People who were quiet. Too quiet. There were some women—but not enough to make the proportion right. And there were no children.
I could almost feel the thrust of their eyes as I entered the clinic.
Inside, the aura of strain was even denser. If anything, the place looked more normal than it had earlier; there were more people. The huge waiting room was packed and a dozen sweating clerks were interviewing long lines of persons. But here, as outside, the feeling was wrong; the crowds weren’t noisy enough; they lacked the nervous boisterousness they should have had.
Dr. Lawton looked worried. He greeted me and showed me to a small room near the elevators. There was a cocoon of milky plastic on a wheeled table; I looked closer, and inside the cocoon, recognizable through the clear plastic over the face, was the waxlike body of Luigi Zorchi. The eyes were closed and he was completely still. I would have thought him dead if I had not known he was under the influence of the drugs used in the suspension of life in the vaults.
I said: “Am I supposed to identify him or something?”
“We know who he is,” Lawton snorted. “Sign the commitment, that’s all.”
I signed the form he handed me, attesting that Luigi Zorchi, serial number such-and-such, had requested and was being granted immobilization and suspension in lieu of cash medical benefits.
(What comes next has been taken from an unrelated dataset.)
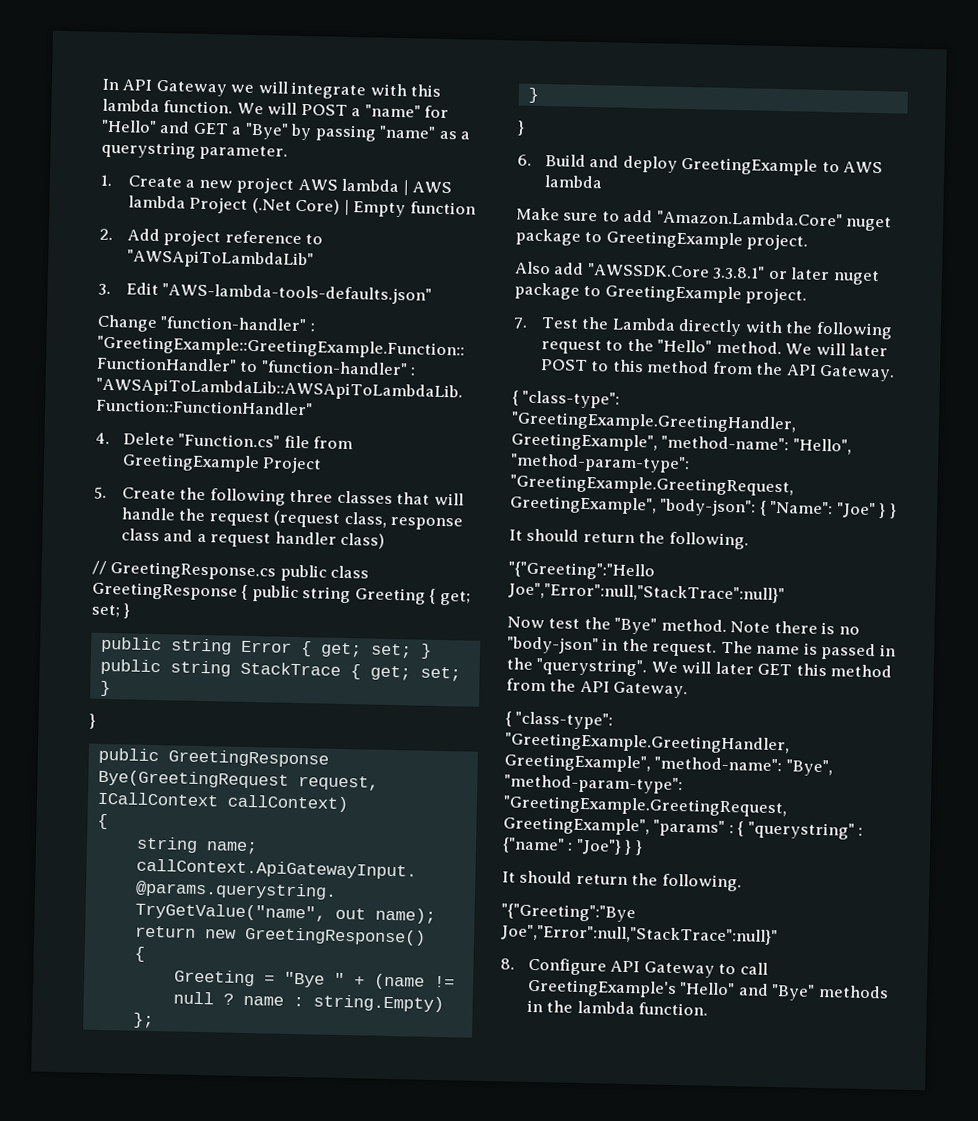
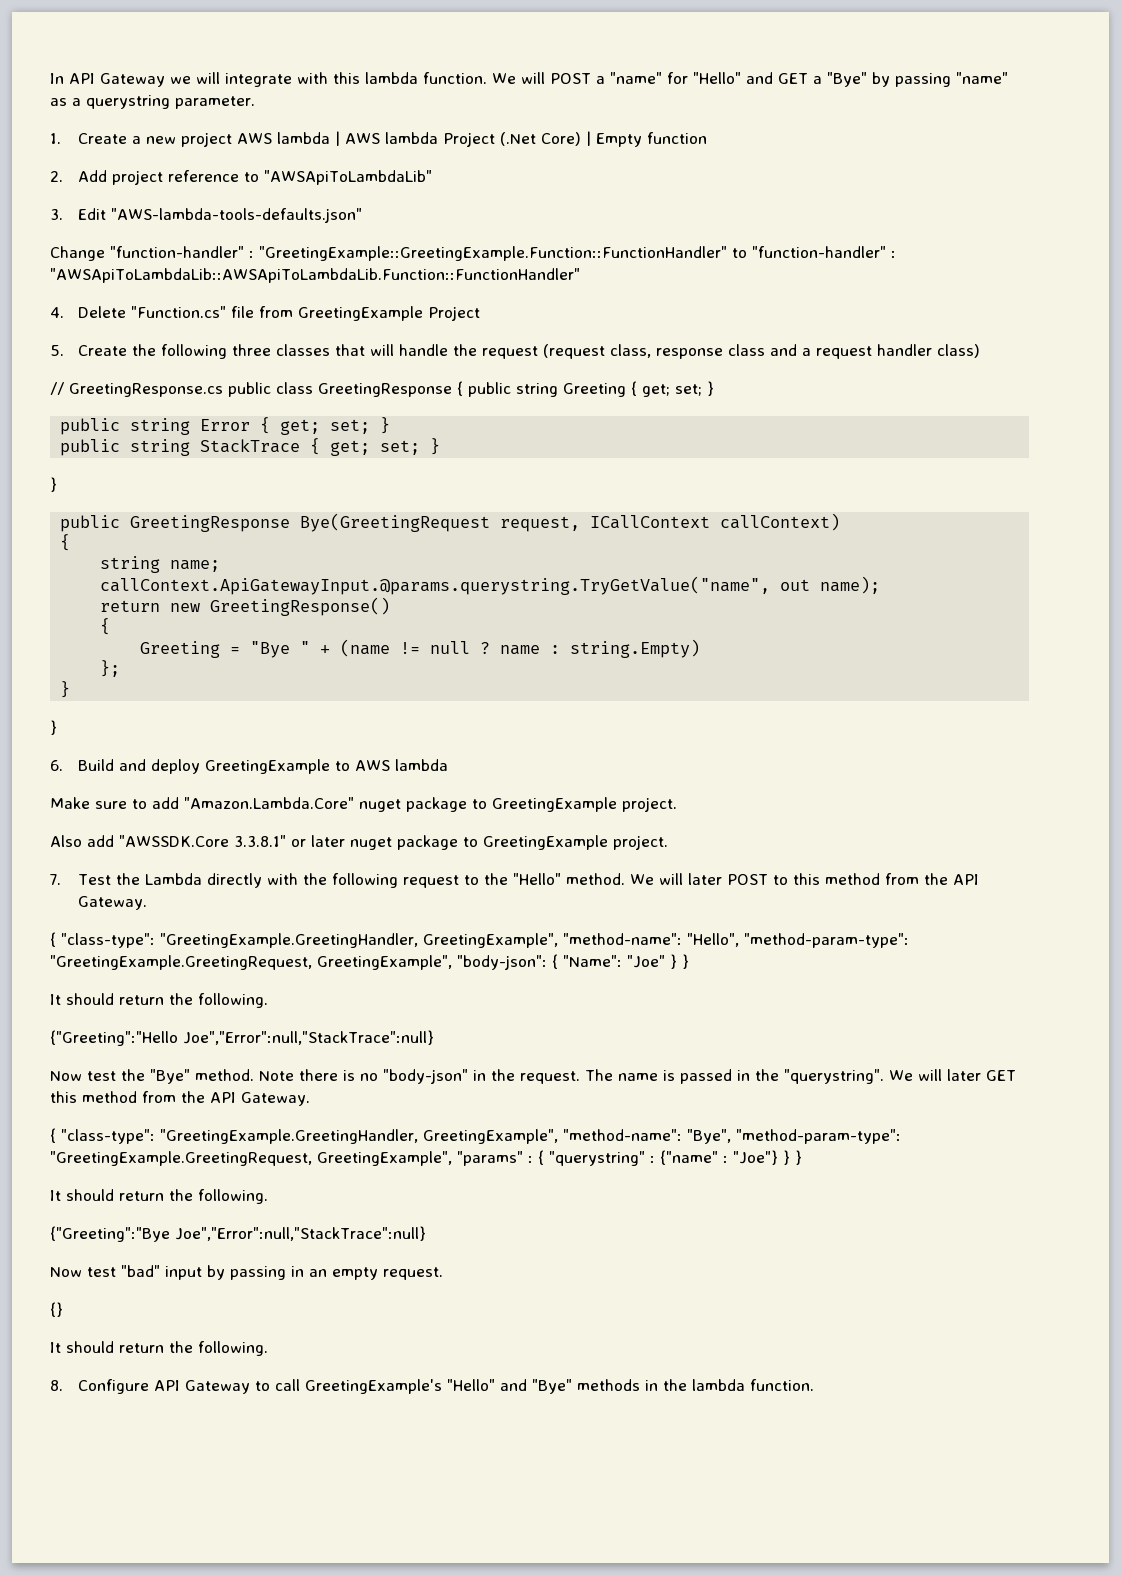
[508,561,655,581] [508,582,785,604] "{"Greeting":"Hello Joe","Error":null,"StackTrace":null}" -> [50,1030,434,1046] {"Greeting":"Hello Joe","Error":null,"StackTrace":null}
[501,903,636,923] [501,924,778,946] "{"Greeting":"Bye Joe","Error":null,"StackTrace":null}" -> [50,1226,426,1242] [50,1265,443,1280] [50,1302,63,1317] [50,1341,268,1356] {"Greeting":"Bye Joe","Error":null,"StackTrace":null} // Now test "bad" input by passing in an empty request. // {} // It should return the following.

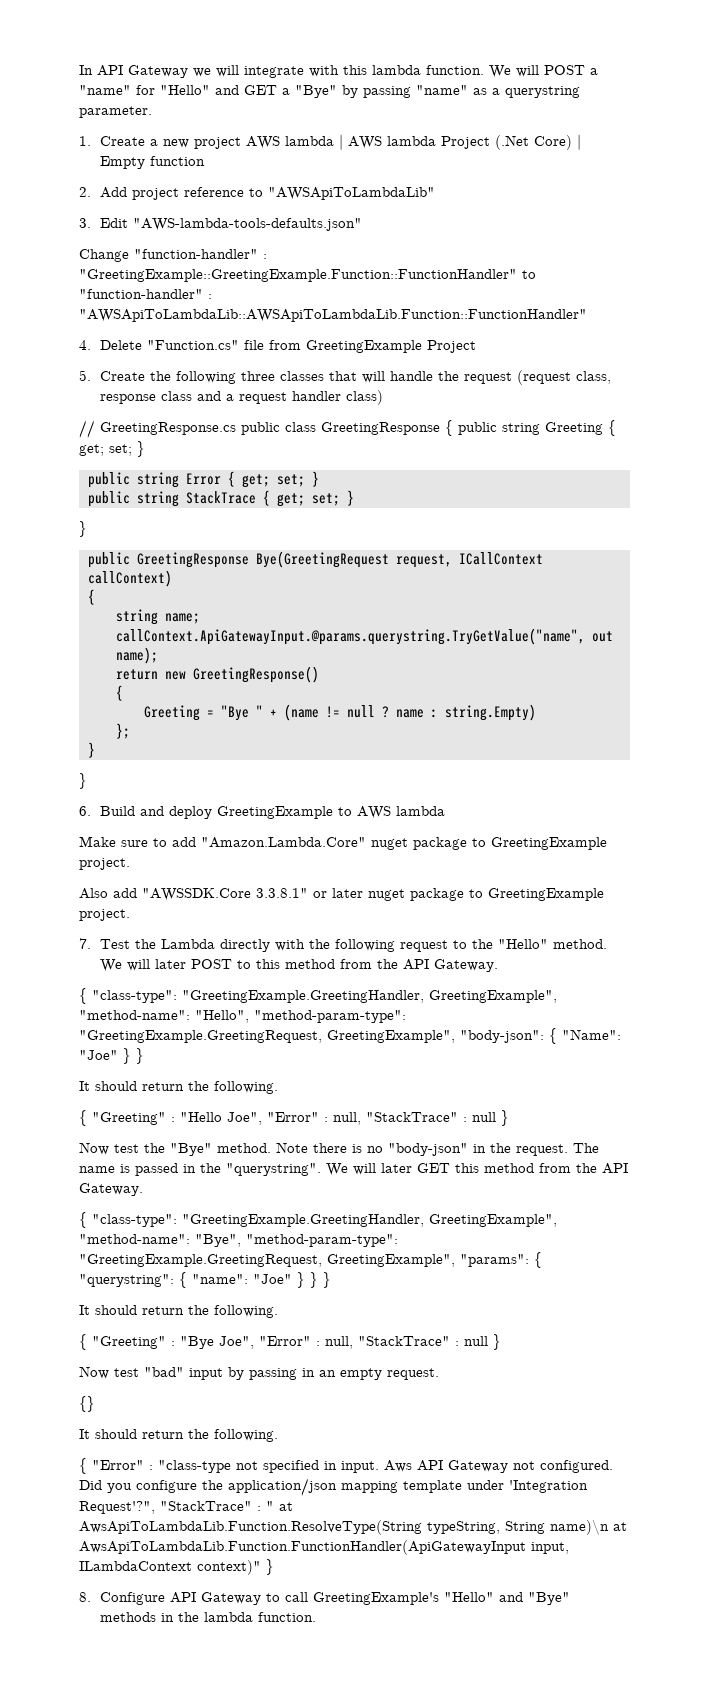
[50,1030,434,1046] {"Greeting":"Hello Joe","Error":null,"StackTrace":null} -> [79,1110,509,1126] { "Greeting" : "Hello Joe", "Error" : null, "StackTrace" : null }
[457,1150,802,1166] [50,1189,268,1204] [50,1226,426,1242] "params" : { "querystring" : {"name" : "Joe"} } } // It should return the following. // {"Greeting":"Bye Joe","Error":null,"StackTrace":null} -> [460,1252,542,1268] [79,1272,331,1288] [79,1305,278,1318] [79,1334,501,1350] "params": { "querystring": { "name": "Joe" } } } // It should return the following. // { "Greeting" : "Bye Joe", "Error" : null, "StackTrace" : null }
(268, 1348) none -> [79,1458,613,1474] [79,1478,588,1496] [79,1501,293,1514] [79,1519,627,1535] [79,1540,569,1555] [79,1559,274,1575] // { "Error" : "class-type not specified in input. Aws API Gateway not configured. Did you configure the application/json mapping template under 'Integration Request'?", "StackTrace" : " at AwsApiToLambdaLib.Function.ResolveType(String typeString, String name)\n at AwsApiToLambdaLib.Function.FunctionHandler(ApiGatewayInput input, ILambdaContext context)" }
They rolled the stretcher-cart away, with its thick foam-plastic sack containing the inanimate Zorchi.
“Anything else?” I asked. Lawton shook his head moodily. “Nothing you can help with. I told Defoe this was going to happen!”
“What?”
He glared at me. “Man, didn’t you just come in through the main entrance? Didn’t you see that mob?”
“Well, I wouldn’t call it a mob,” I began.
“You wouldn’t now,” he broke in. “But you will soon enough. They’re working themselves up. Or maybe they’re waiting for something. But it means trouble, I promise, and I warned Defoe about it. And he just stared at me as if I was some kind of degenerate.”